(TASK INSTRUCTIONS)
Your task is to retype, word for word, the lines from the start of the data through the line holding "2023-03-03 | Volume_MA_20: 664,072.20". Do not include the pictures.

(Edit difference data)
■ ■ ■ ■ ■ ■ ■

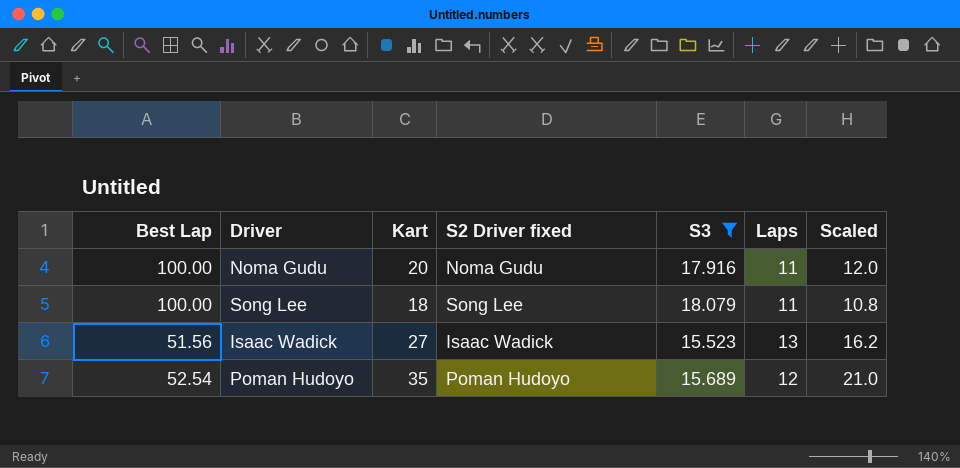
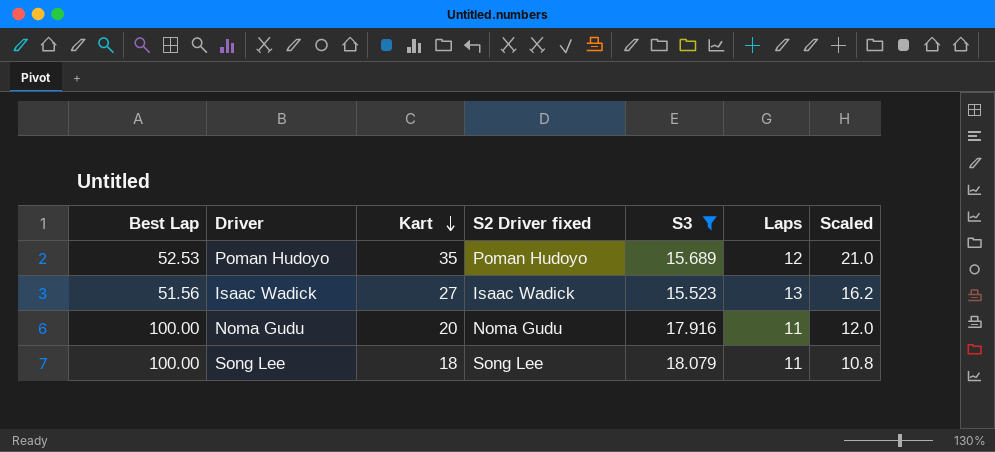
row order: none -> Kart descending
Poman Hudoyo | Best Lap: 52.54 -> 52.53

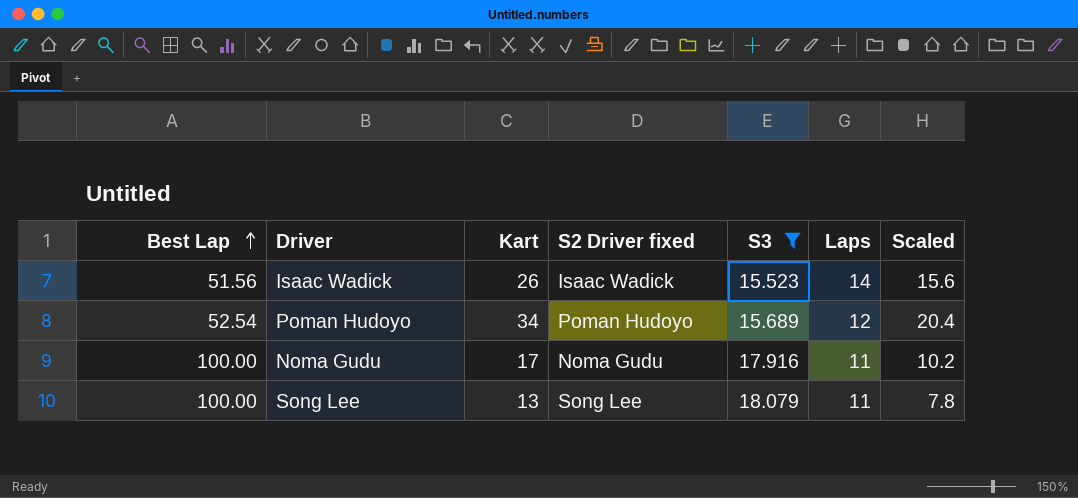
row order: Kart descending -> Best Lap ascending
Isaac Wadick | Kart: 27 -> 26
Isaac Wadick | Laps: 13 -> 14
Isaac Wadick | Scaled: 16.2 -> 15.6
Poman Hudoyo | Best Lap: 52.53 -> 52.54
Poman Hudoyo | Kart: 35 -> 34
Poman Hudoyo | Scaled: 21.0 -> 20.4
Noma Gudu | Kart: 20 -> 17
Noma Gudu | Scaled: 12.0 -> 10.2
Song Lee | Kart: 18 -> 13
Song Lee | Scaled: 10.8 -> 7.8

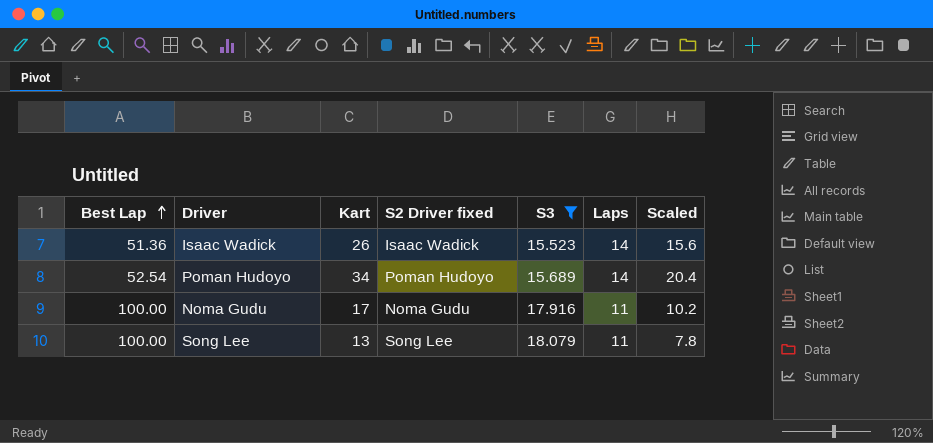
Isaac Wadick | Best Lap: 51.56 -> 51.36
Poman Hudoyo | Laps: 12 -> 14

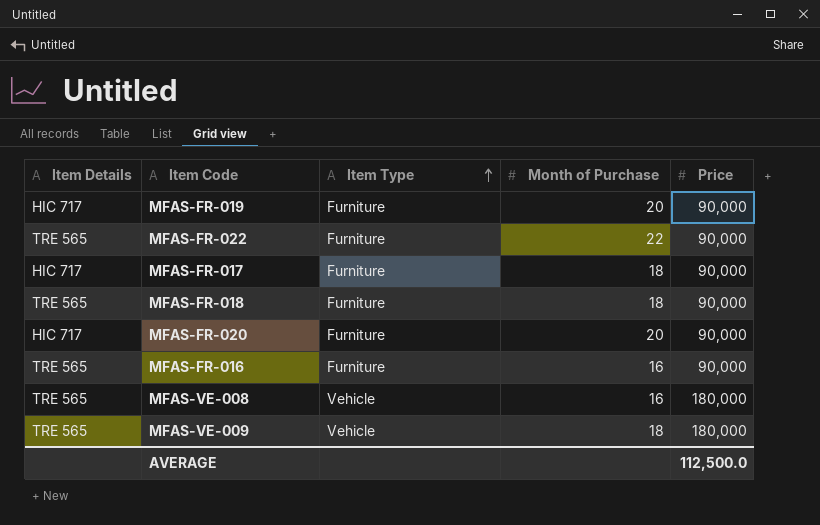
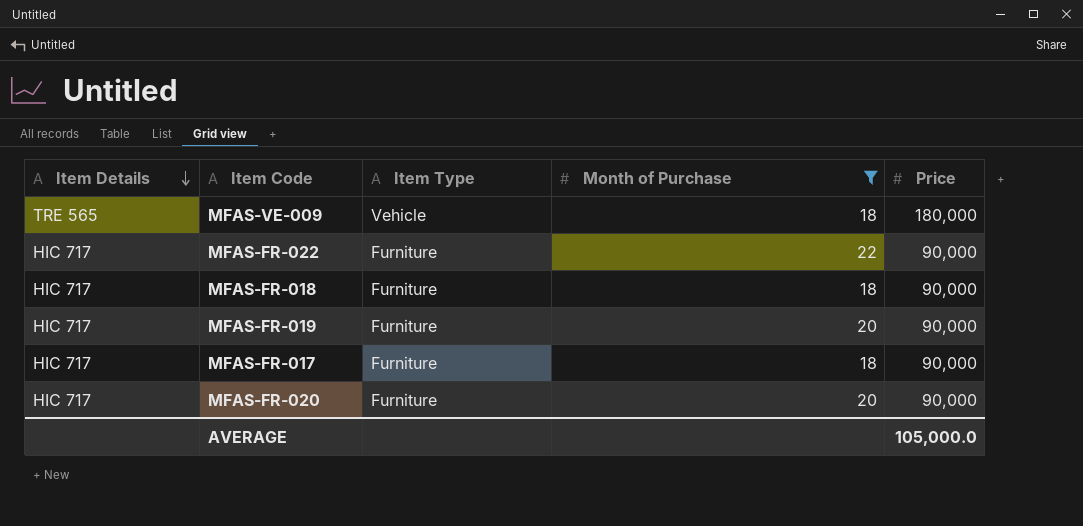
filter: none -> Month of Purchase != 16
row order: Item Type ascending -> Item Details descending
MFAS-FR-022 | Item Details: TRE 565 -> HIC 717
MFAS-FR-018 | Item Details: TRE 565 -> HIC 717
AVERAGE | Price: 112,500.0 -> 105,000.0

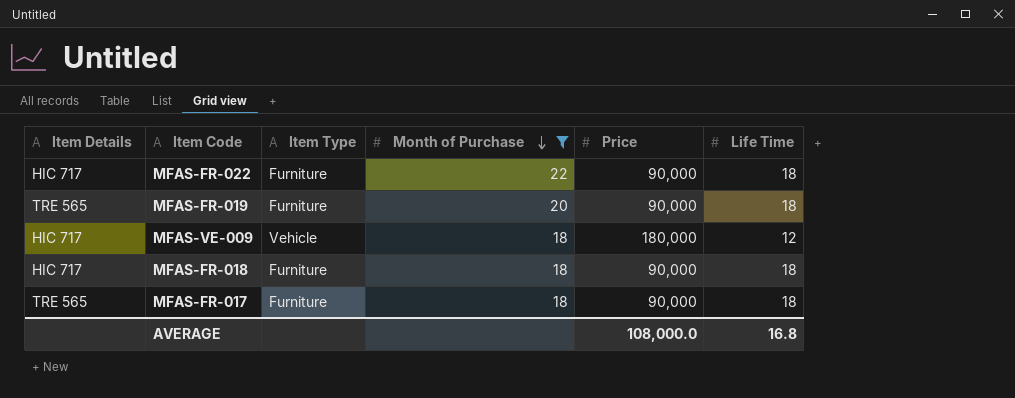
row order: Item Details descending -> Month of Purchase descending
column Life Time | position: none -> 6
row MFAS-FR-020: HIC 717 | Furniture | 20 | 90,000 -> none
MFAS-FR-019 | Item Details: HIC 717 -> TRE 565
MFAS-VE-009 | Item Details: TRE 565 -> HIC 717
MFAS-FR-017 | Item Details: HIC 717 -> TRE 565
AVERAGE | Price: 105,000.0 -> 108,000.0

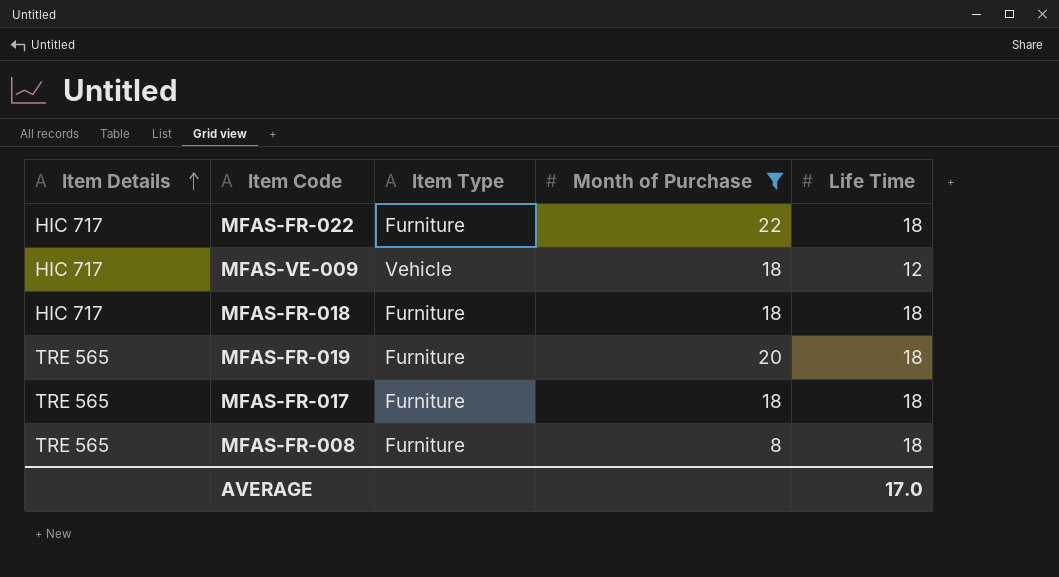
row order: Month of Purchase descending -> Item Details ascending
column Price | position: 5 -> none
row MFAS-FR-008: none -> TRE 565 | Furniture | 8 | 18
AVERAGE | Life Time: 16.8 -> 17.0

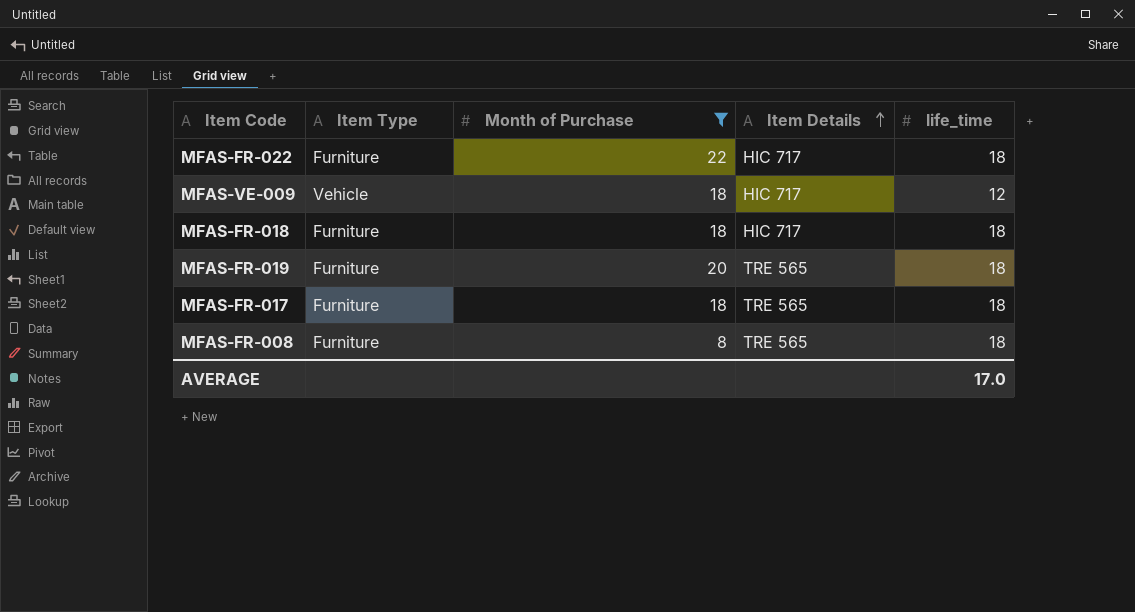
column Item Details | position: 1 -> 4
column name: Life Time -> life_time

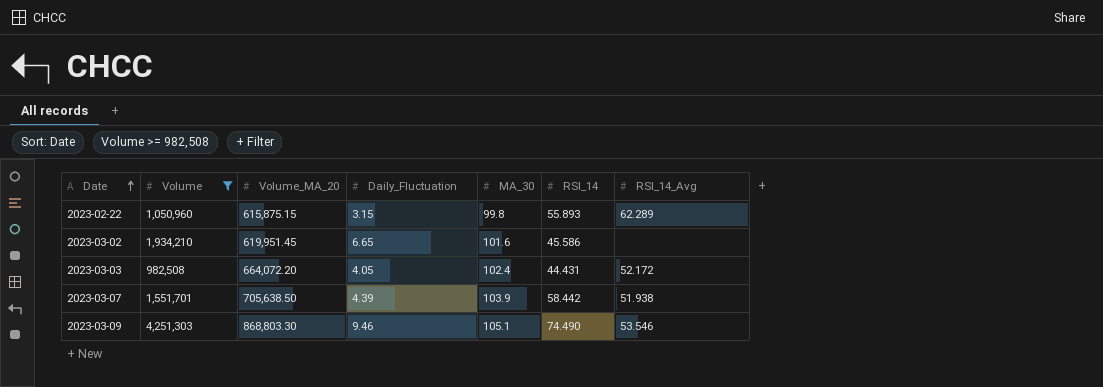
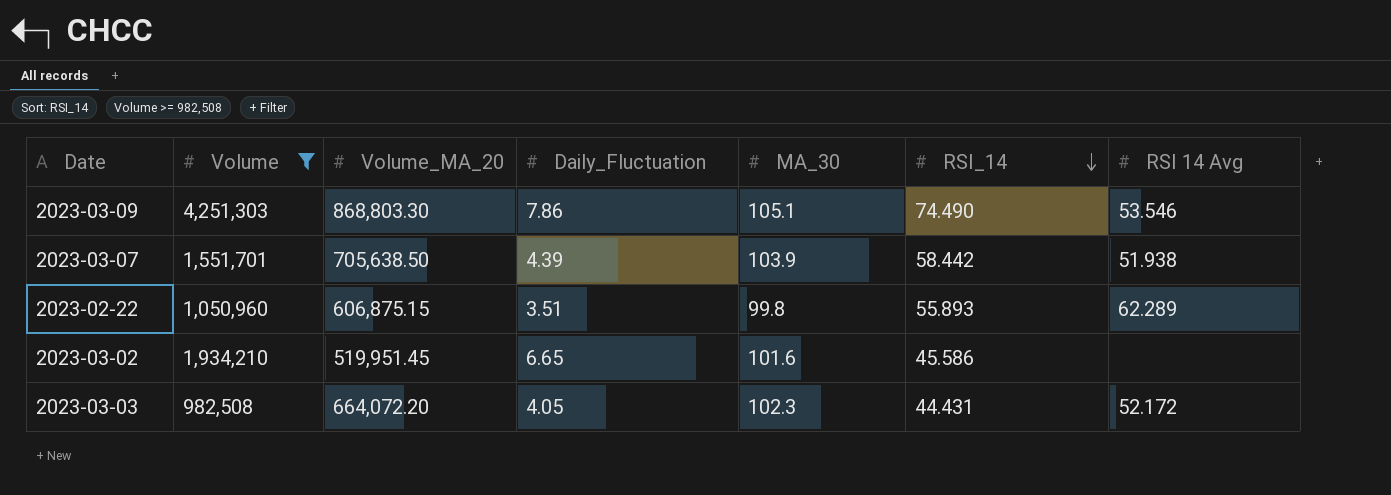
row order: Date ascending -> RSI_14 descending
column name: RSI_14_Avg -> RSI 14 Avg
2023-03-09 | Daily_Fluctuation: 9.46 -> 7.86
2023-02-22 | Volume_MA_20: 615,875.15 -> 606,875.15
2023-02-22 | Daily_Fluctuation: 3.15 -> 3.51
2023-03-02 | Volume_MA_20: 619,951.45 -> 519,951.45
2023-03-03 | MA_30: 102.4 -> 102.3

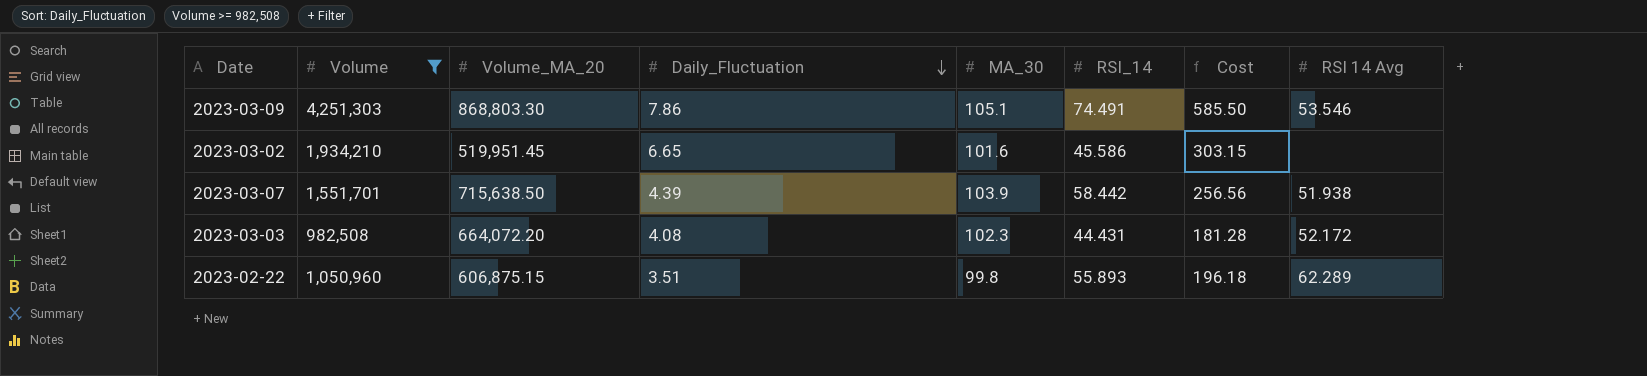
row order: RSI_14 descending -> Daily_Fluctuation descending
column Cost | formula: none -> [Daily_Fluctuation] * [RSI_14]
2023-03-09 | RSI_14: 74.490 -> 74.491
2023-03-07 | Volume_MA_20: 705,638.50 -> 715,638.50
2023-03-03 | Daily_Fluctuation: 4.05 -> 4.08

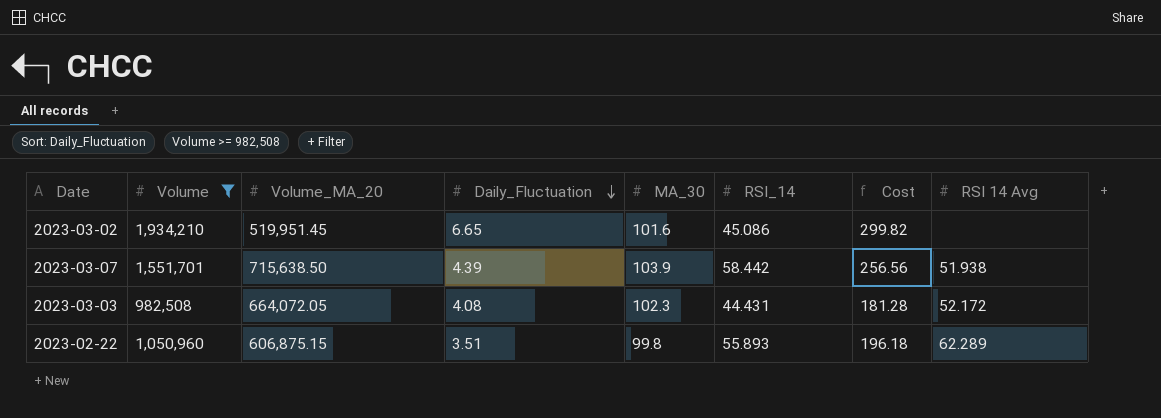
row 2023-03-09: 4,251,303 | 868,803.30 | 7.86 | 105.1 | 74.491 | 585.50 | 53.546 -> none
2023-03-02 | RSI_14: 45.586 -> 45.086
2023-03-02 | Cost: 303.15 -> 299.82
2023-03-03 | Volume_MA_20: 664,072.20 -> 664,072.05

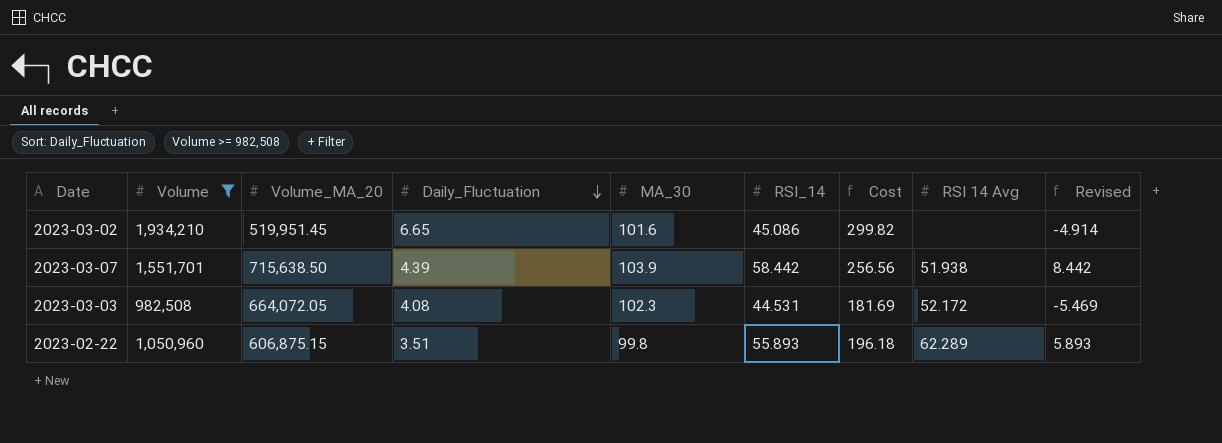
column Revised | formula: none -> [RSI_14] - 50
2023-03-03 | RSI_14: 44.431 -> 44.531
2023-03-03 | Cost: 181.28 -> 181.69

■ ■ ■ ■ ■ ■ ■

(ANSWER SECTION)
row order: none -> Kart descending
Poman Hudoyo | Best Lap: 52.54 -> 52.53

row order: Kart descending -> Best Lap ascending
Isaac Wadick | Kart: 27 -> 26
Isaac Wadick | Laps: 13 -> 14
Isaac Wadick | Scaled: 16.2 -> 15.6
Poman Hudoyo | Best Lap: 52.53 -> 52.54
Poman Hudoyo | Kart: 35 -> 34
Poman Hudoyo | Scaled: 21.0 -> 20.4
Noma Gudu | Kart: 20 -> 17
Noma Gudu | Scaled: 12.0 -> 10.2
Song Lee | Kart: 18 -> 13
Song Lee | Scaled: 10.8 -> 7.8

Isaac Wadick | Best Lap: 51.56 -> 51.36
Poman Hudoyo | Laps: 12 -> 14

filter: none -> Month of Purchase != 16
row order: Item Type ascending -> Item Details descending
MFAS-FR-022 | Item Details: TRE 565 -> HIC 717
MFAS-FR-018 | Item Details: TRE 565 -> HIC 717
AVERAGE | Price: 112,500.0 -> 105,000.0

row order: Item Details descending -> Month of Purchase descending
column Life Time | position: none -> 6
row MFAS-FR-020: HIC 717 | Furniture | 20 | 90,000 -> none
MFAS-FR-019 | Item Details: HIC 717 -> TRE 565
MFAS-VE-009 | Item Details: TRE 565 -> HIC 717
MFAS-FR-017 | Item Details: HIC 717 -> TRE 565
AVERAGE | Price: 105,000.0 -> 108,000.0

row order: Month of Purchase descending -> Item Details ascending
column Price | position: 5 -> none
row MFAS-FR-008: none -> TRE 565 | Furniture | 8 | 18
AVERAGE | Life Time: 16.8 -> 17.0

column Item Details | position: 1 -> 4
column name: Life Time -> life_time

row order: Date ascending -> RSI_14 descending
column name: RSI_14_Avg -> RSI 14 Avg
2023-03-09 | Daily_Fluctuation: 9.46 -> 7.86
2023-02-22 | Volume_MA_20: 615,875.15 -> 606,875.15
2023-02-22 | Daily_Fluctuation: 3.15 -> 3.51
2023-03-02 | Volume_MA_20: 619,951.45 -> 519,951.45
2023-03-03 | MA_30: 102.4 -> 102.3

row order: RSI_14 descending -> Daily_Fluctuation descending
column Cost | formula: none -> [Daily_Fluctuation] * [RSI_14]
2023-03-09 | RSI_14: 74.490 -> 74.491
2023-03-07 | Volume_MA_20: 705,638.50 -> 715,638.50
2023-03-03 | Daily_Fluctuation: 4.05 -> 4.08

row 2023-03-09: 4,251,303 | 868,803.30 | 7.86 | 105.1 | 74.491 | 585.50 | 53.546 -> none
2023-03-02 | RSI_14: 45.586 -> 45.086
2023-03-02 | Cost: 303.15 -> 299.82
2023-03-03 | Volume_MA_20: 664,072.20 -> 664,072.05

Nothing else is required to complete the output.